Aarsand AK1, Petersen PH2, Sandberg S1
1Norwegian Porphyria Centre (NAPOS), Laboratory of Clinical Biochemistry, Haukeland University Hospital, Bergen, Norway, 2Department of Clinical Biochemistry, Odense University Hospital, Odense, Denmark
Many patients with acute intermittent porphyria (AIP) have a baseline excretion of porphobilinogen (PBG) 10-20 fold the upper reference value even when in remission. In order to distinguish the natural variation of porphyrin excretion from that which is assumed to accompany an acute attack, it is thus important to know the within-subject biological variation of porphyrins and porphyrin precursors in urine.
Fifteen AIP patients without symptoms for the past two years were included. Short-term variation was calculated based on urine samples collected for ten consecutive weeks whereas the long-term variation was calculated based on samples collected through a two year period.

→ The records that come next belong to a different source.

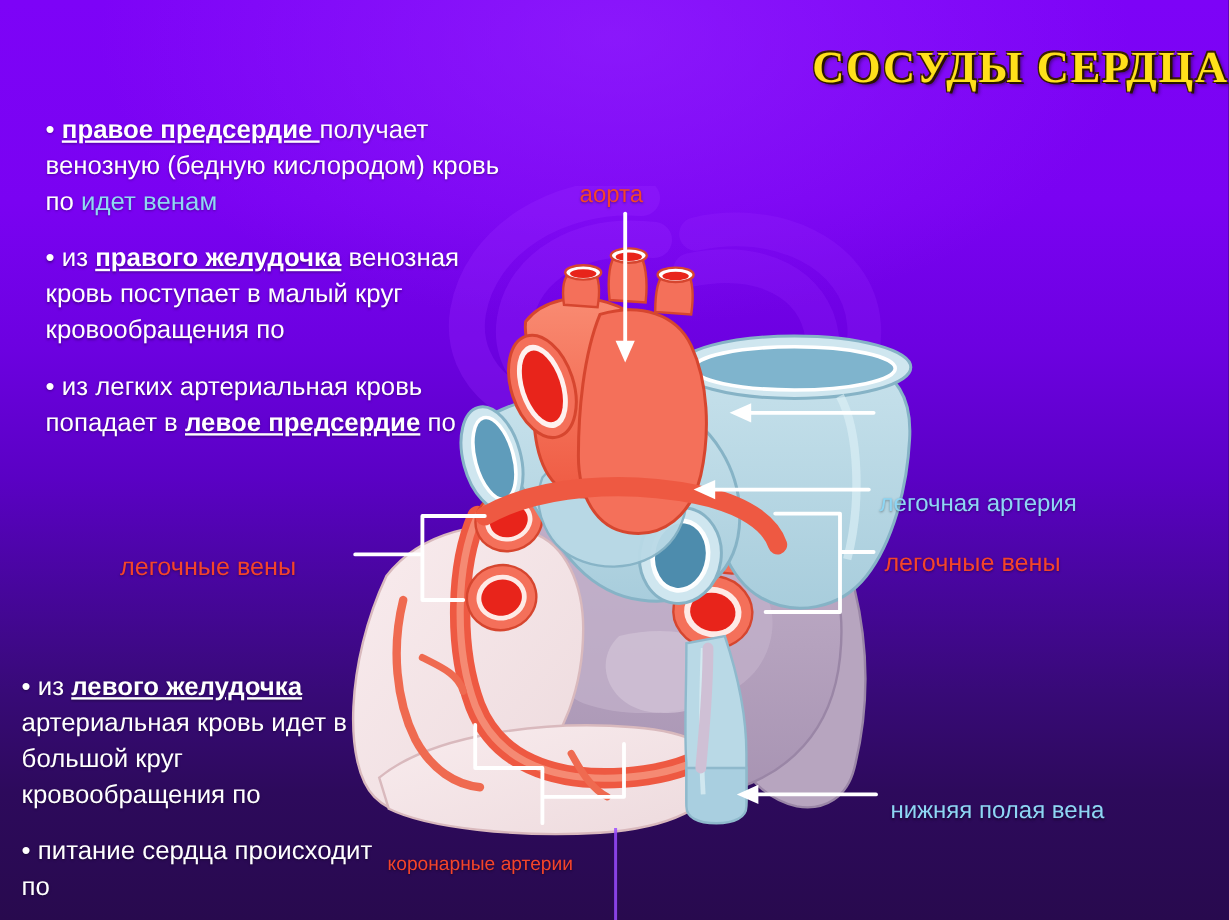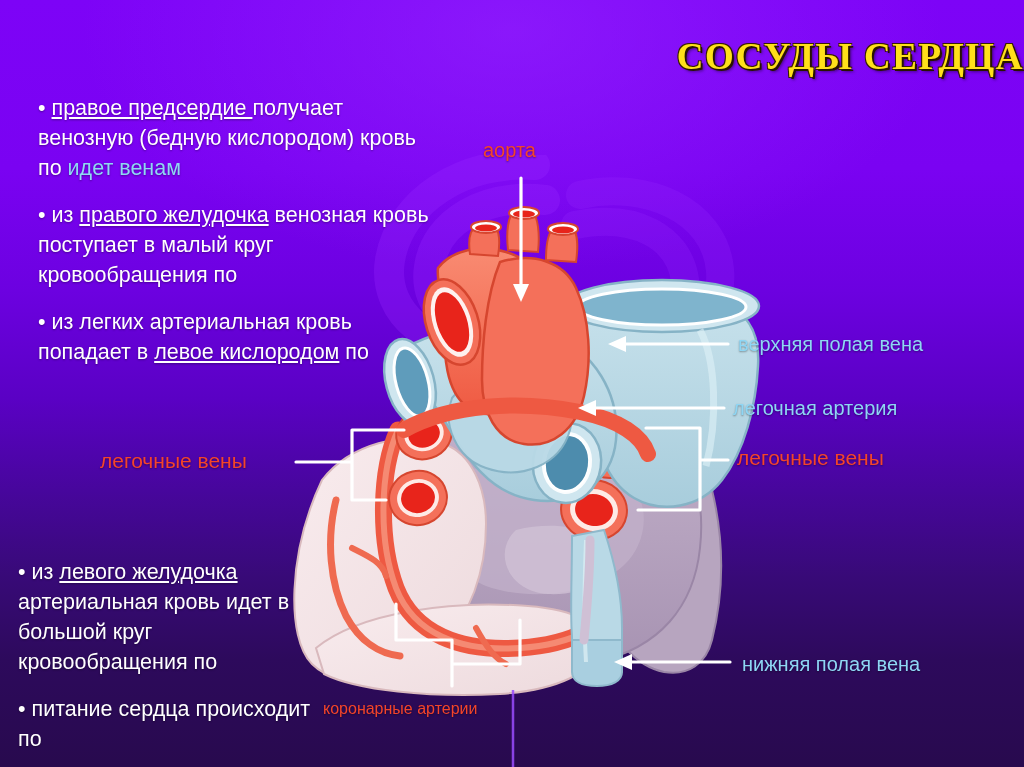--- a/index.html
+++ b/index.html
@@ -57,7 +57,7 @@
     margin-bottom:17px;
     text-shadow:0 1px 2px rgba(0,0,0,.35);
   }
-  .b .u  { text-decoration:underline; text-underline-offset:2px; }
+  .b .u  { text-decoration:underline; text-underline-offset:2px;font-weight:bold; }
   .b .cy { color:#8fd8f2; }
   #blk-top  { left:38px; top:93px;  width:400px; }
   #blk-bot  { left:18px; top:533px; width:300px;margin-top:24px; }

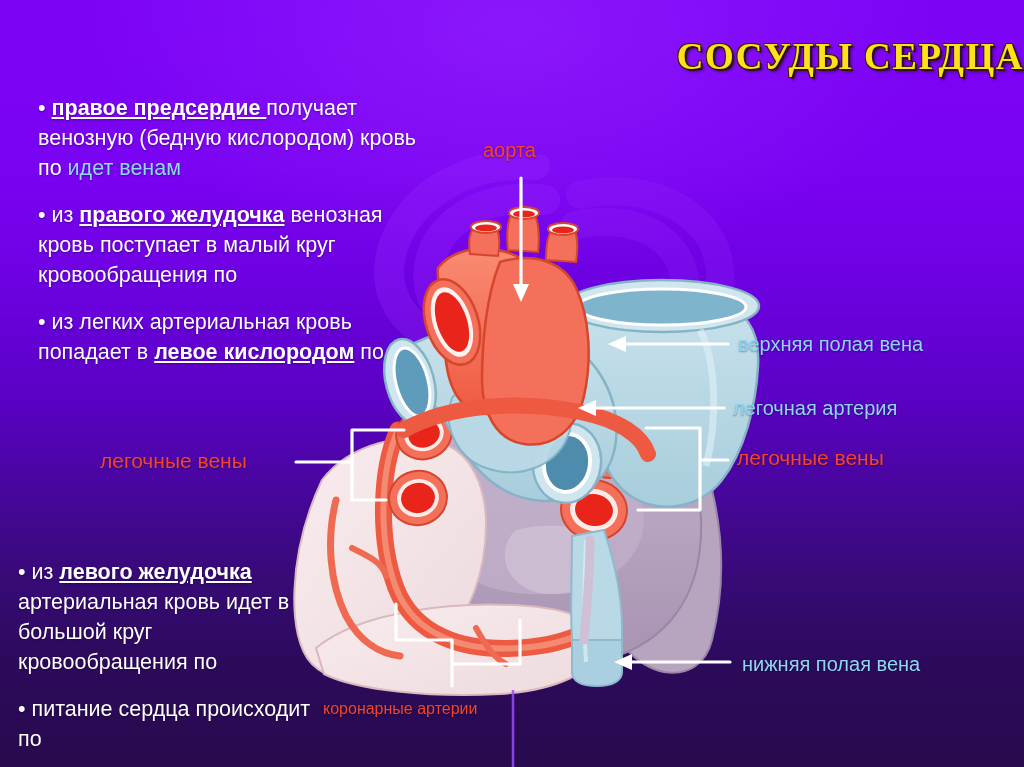--- a/index.html
+++ b/index.html
@@ -68,6 +68,7 @@
     font-size:20px;
     white-space:nowrap;
     text-shadow:0 1px 2px rgba(0,0,0,.4);
+    margin-top:12px;
   }
   .lbl.red  { color:#f4442a; }
   .lbl.blue { color:#8ed6f4; }

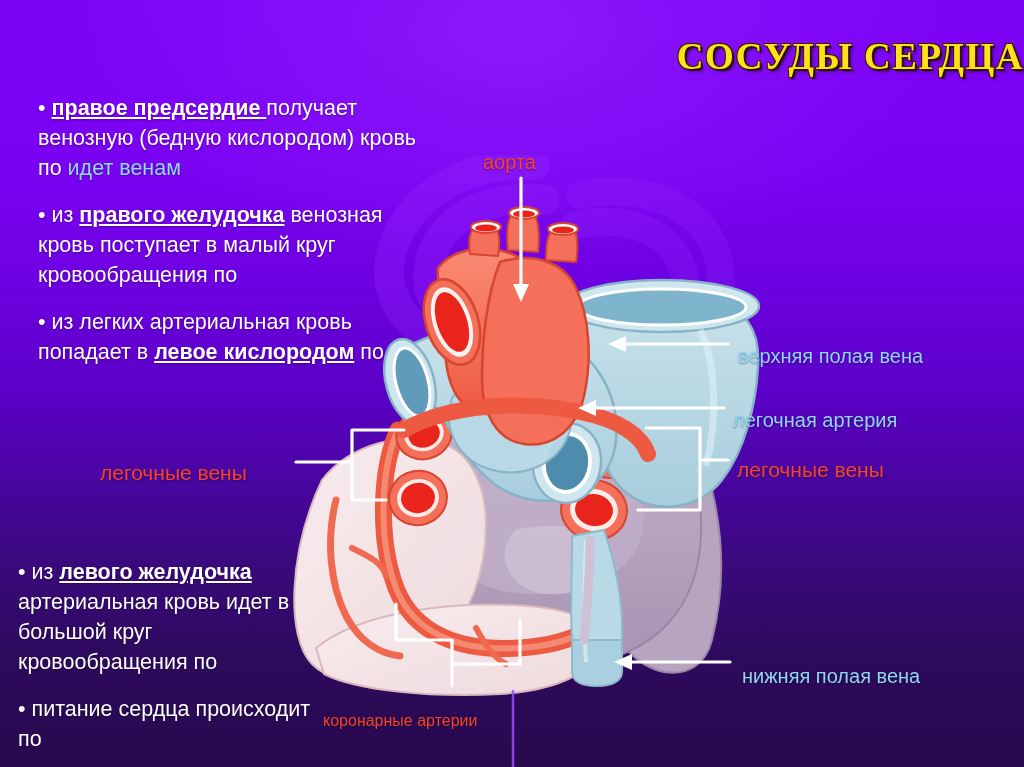--- a/index.html
+++ b/index.html
@@ -277,7 +277,7 @@
     </div>
     <div class="b">
       <span>•</span>
-      <span>из легких артериальная кровь попадает в </span><span class="u">левое кислородом</span><span> по</span>
+      <span>из легких артериальная кровь попадает в </span><span class="u">левое предсердие</span><span> по</span>
     </div>
   </div>
 

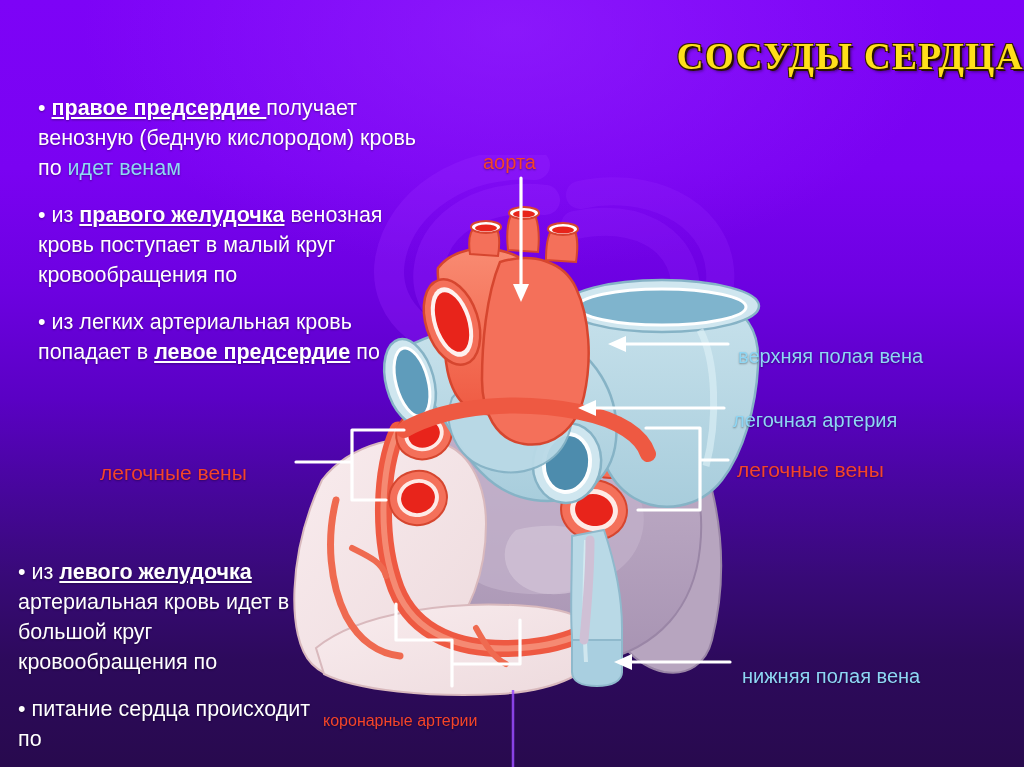--- a/index.html
+++ b/index.html
@@ -293,7 +293,6 @@
   </div>
 
   <div class="lbl red" id="lbl-aorta">аорта</div>
-  <div class="lbl blue" id="lbl-svc">верхняя полая вена</div>
   <div class="lbl blue" id="lbl-pa">легочная артерия</div>
   <div class="lbl red" id="lbl-pv-right">легочные вены</div>
   <div class="lbl red" id="lbl-pv-left">легочные вены</div>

The short-term within-subject biological coefficients of variation (CVBw) of urinary ALA, PBG and total porphyrins per creatinine for latent AIP are 18%, 20% and 28% respectively.

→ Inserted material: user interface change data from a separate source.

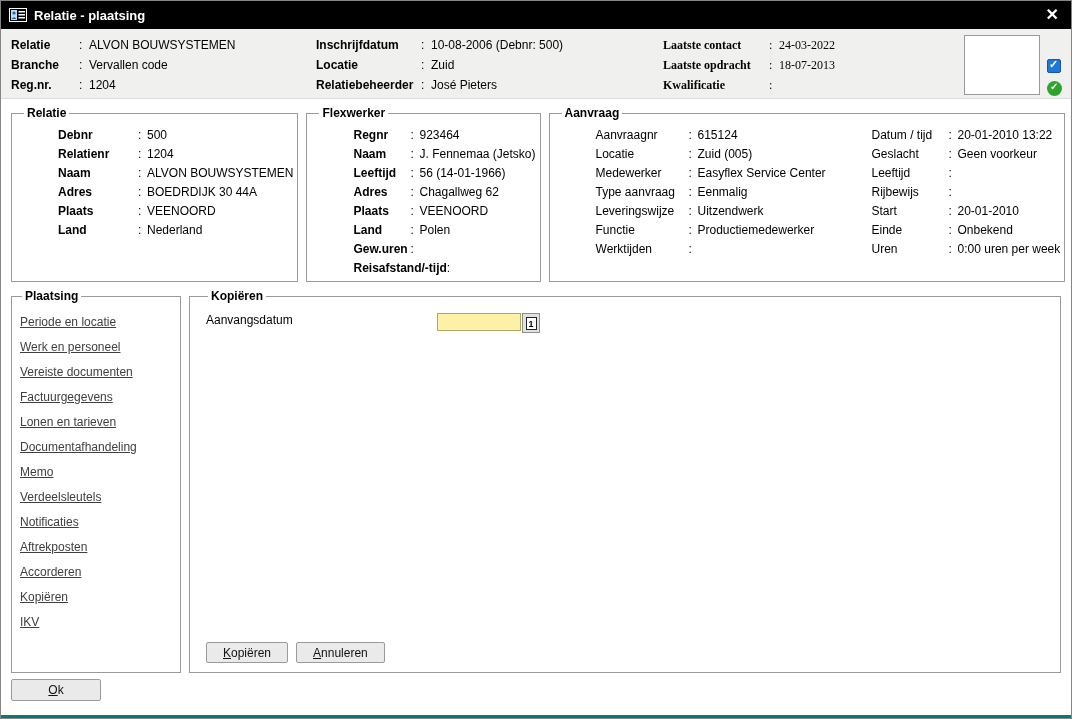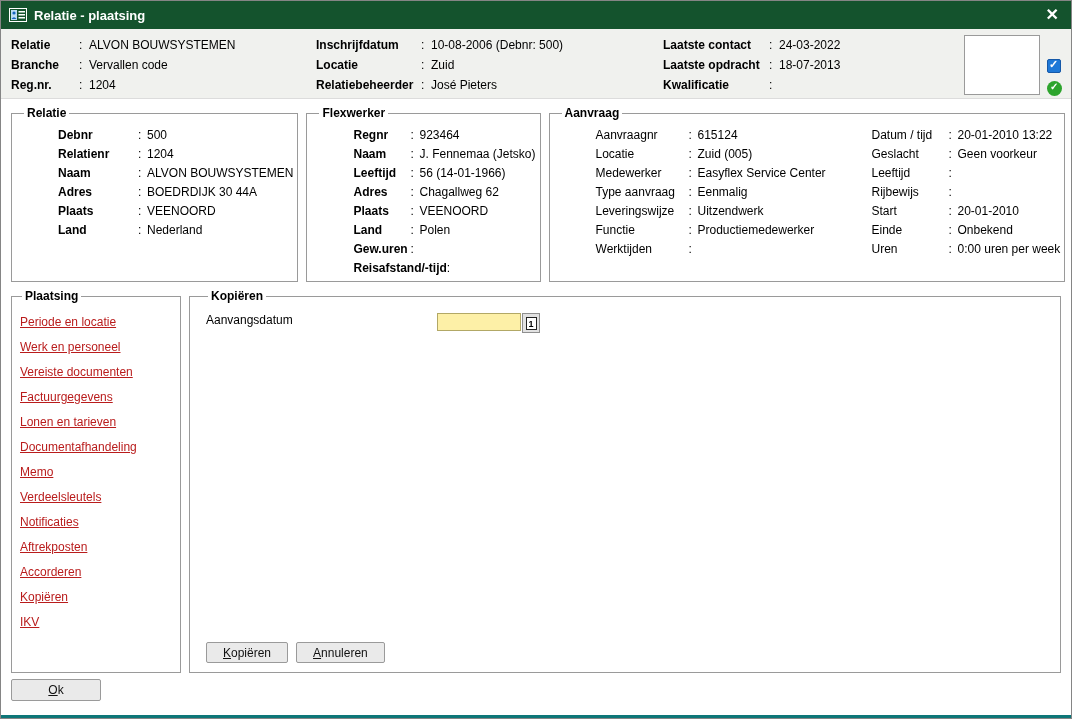--- a/index.html
+++ b/index.html
@@ -8,7 +8,7 @@
             position:relative; overflow:hidden; }
 
   
-  .titlebar { height:28px; background:#14532d; display:flex; align-items:center;
+  .titlebar { height:28px; background:#000000; display:flex; align-items:center;
               padding:0 10px 0 8px; gap:7px; }
   .win-icon { width:18px; height:14px; display:inline-flex; }
   .title { color:#fff; font-weight:bold; font-size:13px; flex:1; }

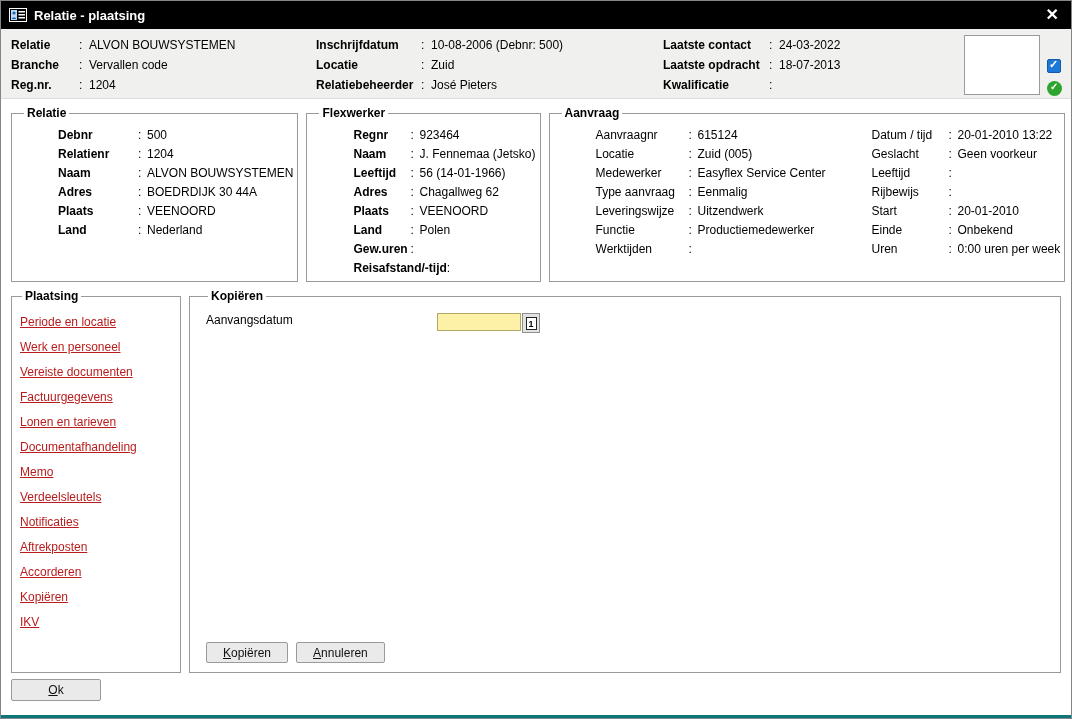--- a/index.html
+++ b/index.html
@@ -23,7 +23,7 @@
   .hsep { width:10px; }
   .hcol1 { width:305px; } .hcol1 .hlbl { width:68px; }
   .hcol2 { width:347px; } .hcol2 .hlbl { width:105px; }
-  .hcol3 { width:293px; } .hcol3 .hlbl { width:106px; }
+  .hcol3 { width:293px;font-family:Liberation Serif, serif; } .hcol3 .hlbl { width:106px; }
   .header-right { flex:1; display:flex; justify-content:flex-end; gap:7px; }
   .photo { width:76px; height:60px; background:#fff; border:1px solid #9a9a9a; }
   .icon-stack { display:flex; flex-direction:column; gap:8px; padding-top:24px; width:16px; }

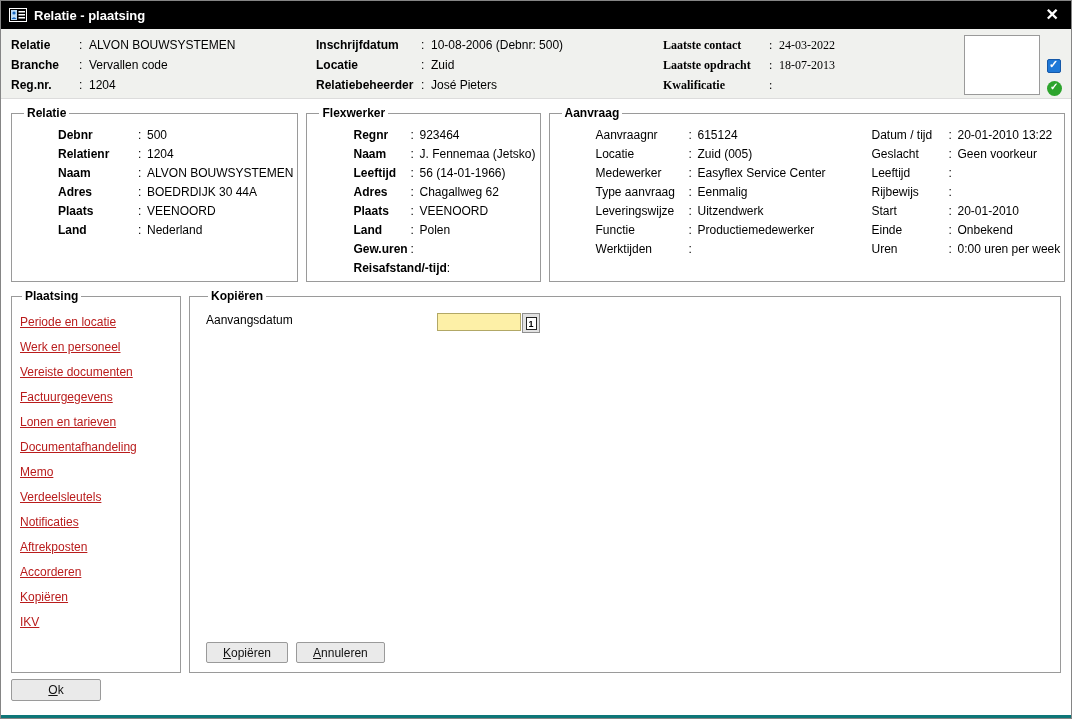--- a/index.html
+++ b/index.html
@@ -60,7 +60,7 @@
   .bottom { display:flex; gap:8px; margin:7px 10px 0 10px; }
   .fs-plaatsing { width:170px; height:384px; padding-left:8px; }
   .menu { margin-top:10px; display:flex; flex-direction:column; gap:11px; }
-  .menu-item { font-size:12px; text-decoration:underline; color:#b91c1c; cursor:pointer;
+  .menu-item { font-size:12px; text-decoration:underline; color:#404040; cursor:pointer;
                width:max-content; line-height:14px; }
   .fs-kopieren { flex:1; height:384px; position:relative; padding-left:16px; }
   .form-rows { margin-top:8px; }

Calculating the level of ALA, PBG and total porphyrins per mmol creatinine significantly reduces the within-subject biological variation. The long-term CVBw of 25.1% for PBG is significantly larger than the short-term, whereas the long-term and short-term CVBw for ALA and total porphyrins are not significantly different. This means that when using the level of urinary PBG in the assessment of AIP-related symptoms, not only must it be compared to the patient’s level of urinary PBG when in remission, the time lapse since the previous urine sample must also be taken into consideration.